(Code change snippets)
-.-.-

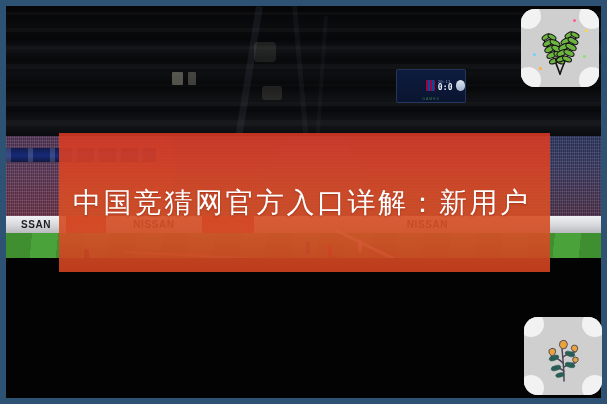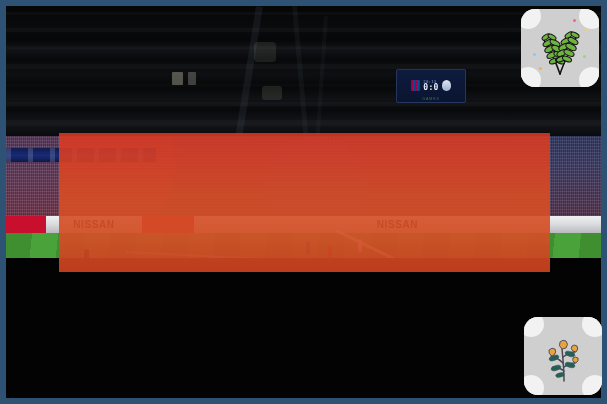"0:0" .scoreboard { justify-content: center -> flex-end }
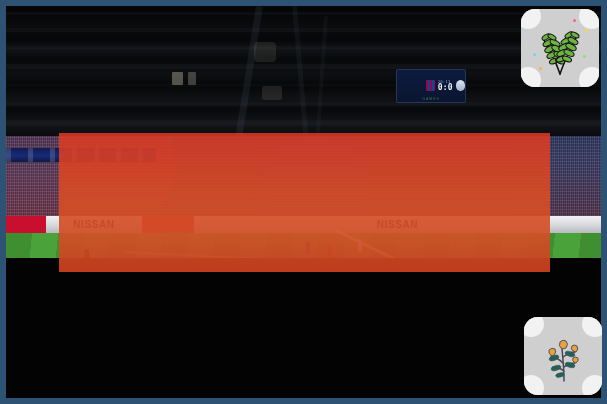"中国竞猜网官方入口详解：新用户" div.banner-line { html: none -> <div>中国竞猜网官方入口详解：新用户</div> }
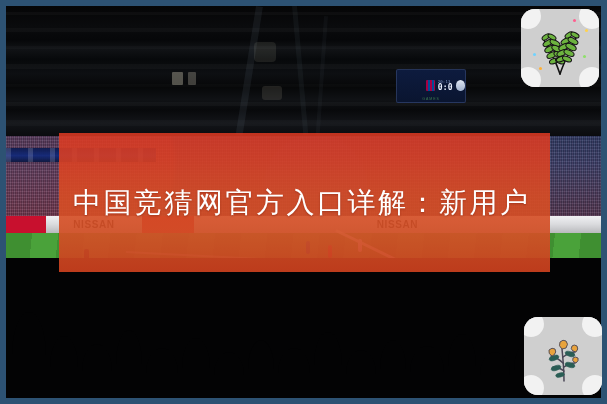"SSAN" div.ad-seg { html: none -> <div>SSAN</div> }
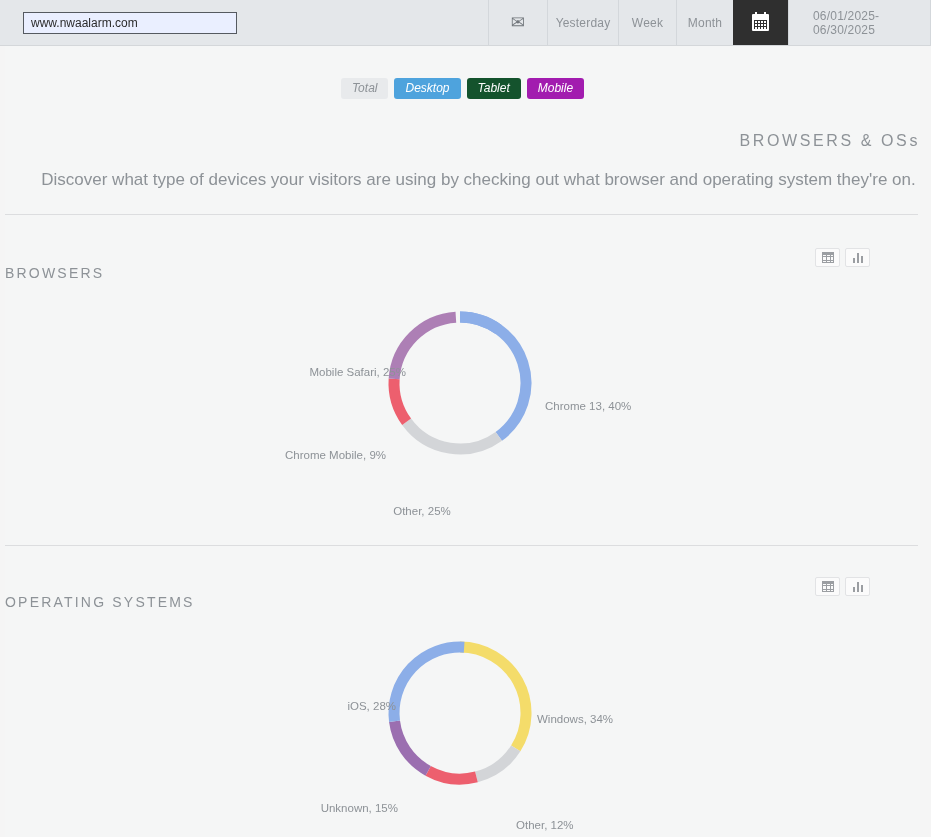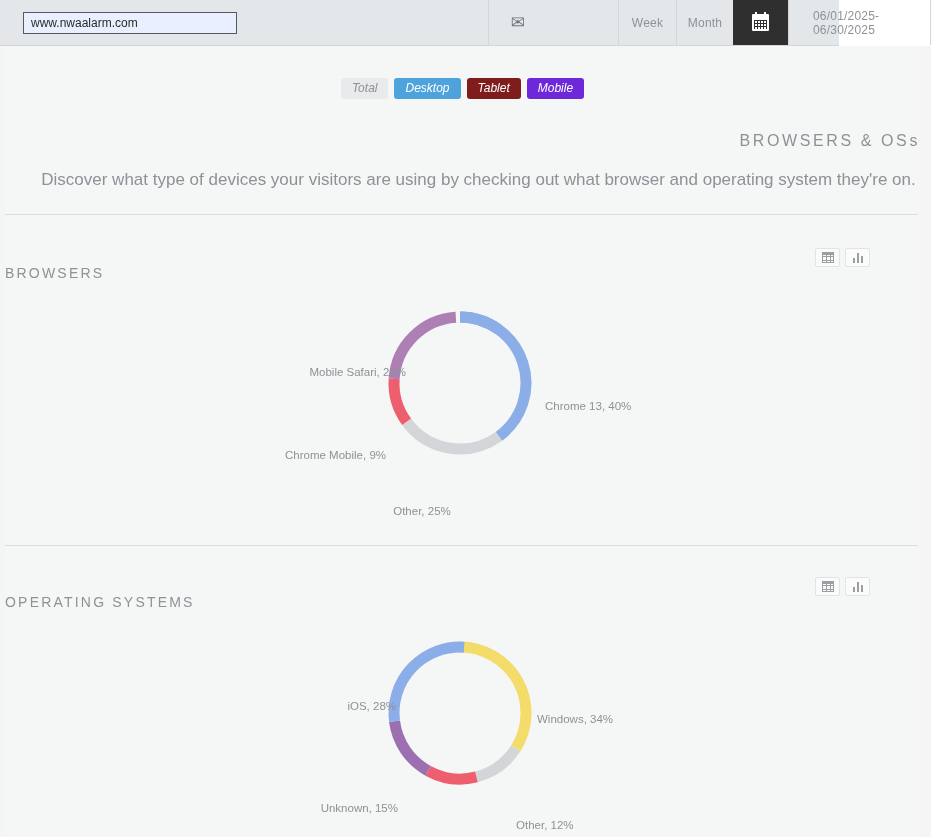"www.nwaalarm.com" .topbar { width: 839px -> 931px }
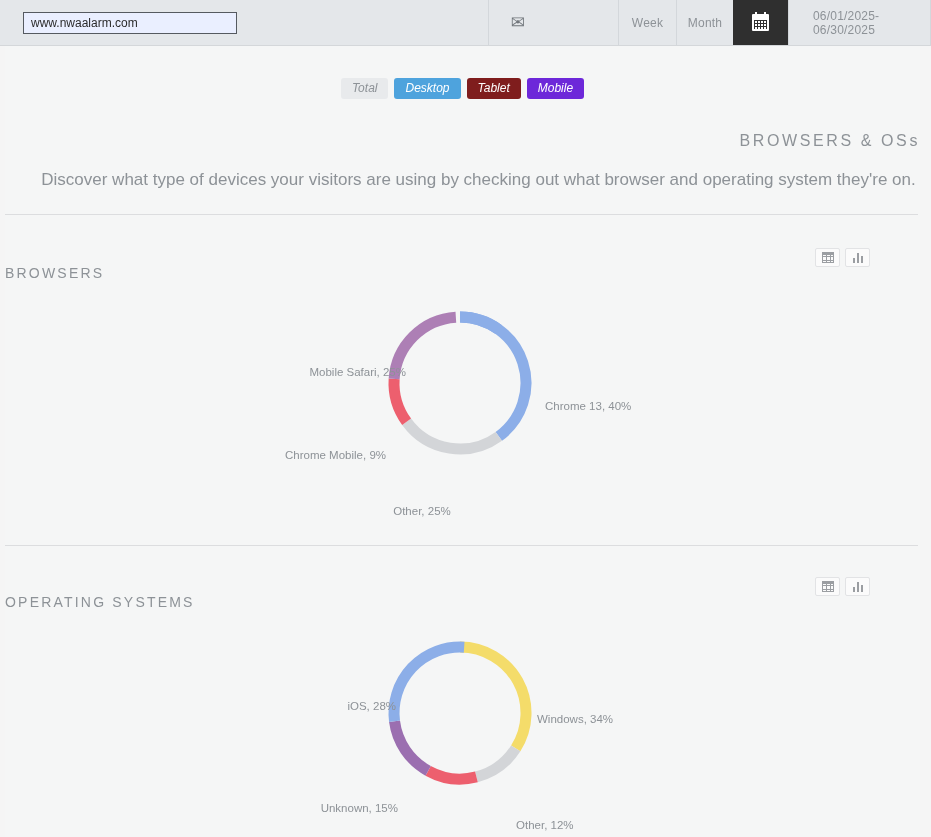"Yesterday" div.hdr-seg { html: none -> <div> <span>Yesterday</span> </div> }
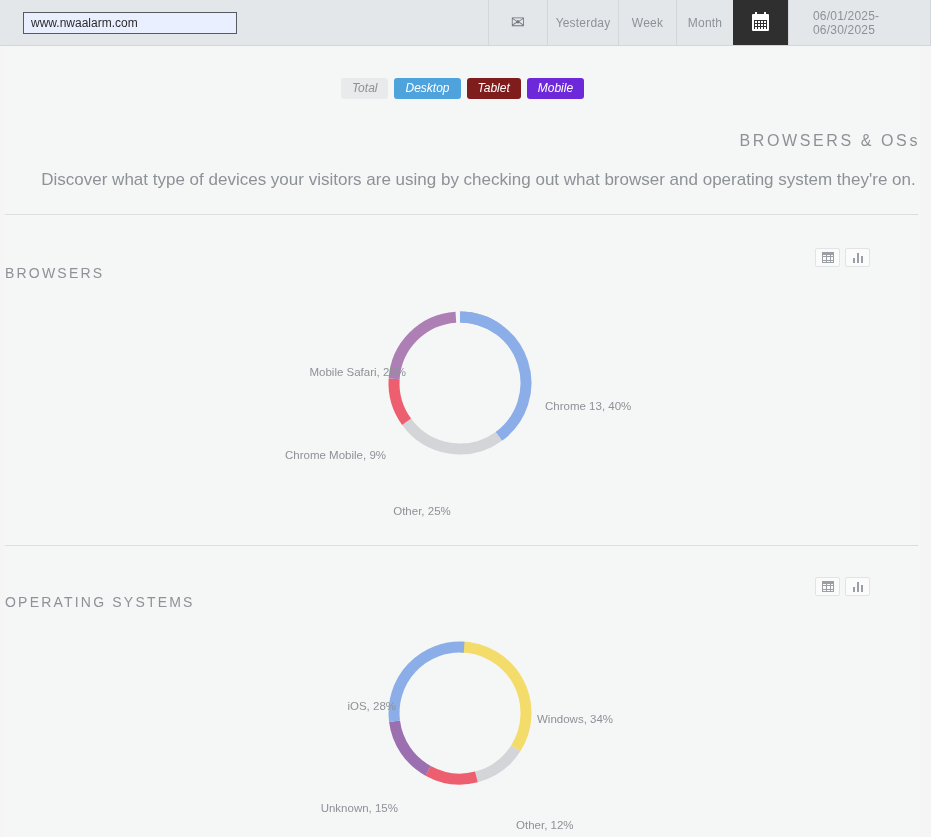"Tablet" .tab.tablet { background: #7f1d1d -> #14532d }
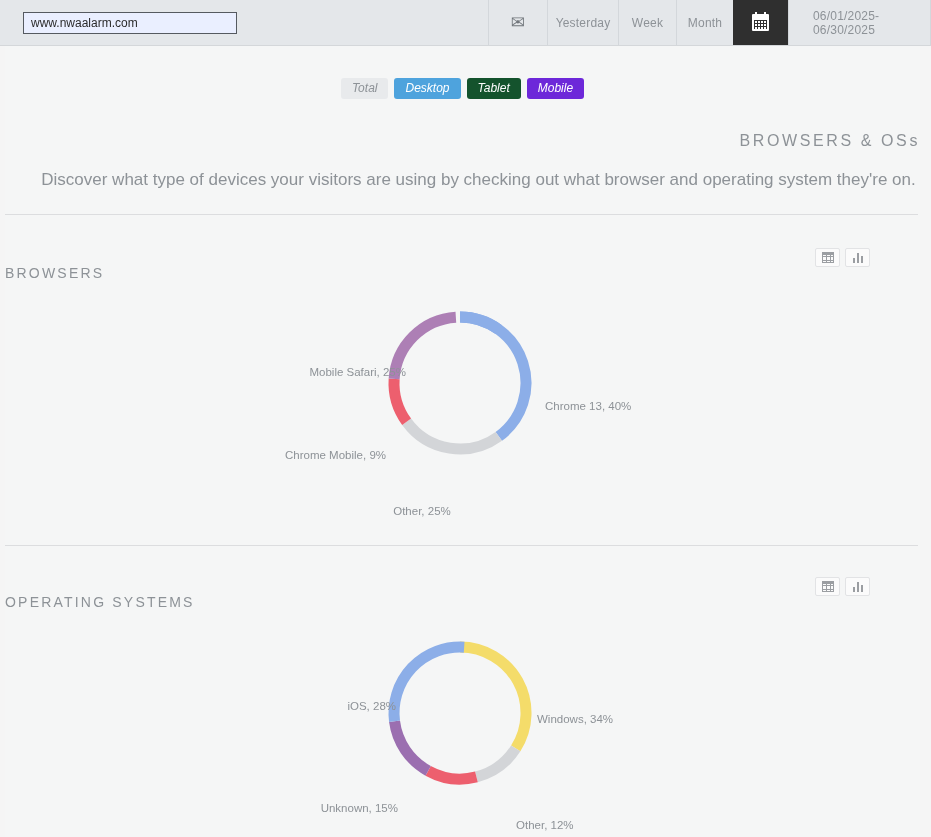"Mobile" .tab.mobile { background: #6d28d9 -> #a21caf }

-.-.-

Instructions to follow:
Reproduce exactly and only the lines from the "width: 839px ->" line to the last line of the records above. Do not carry over any pictures.

Finished exercise:
"www.nwaalarm.com" .topbar { width: 839px -> 931px }
"Yesterday" div.hdr-seg { html: none -> <div> <span>Yesterday</span> </div> }
"Tablet" .tab.tablet { background: #7f1d1d -> #14532d }
"Mobile" .tab.mobile { background: #6d28d9 -> #a21caf }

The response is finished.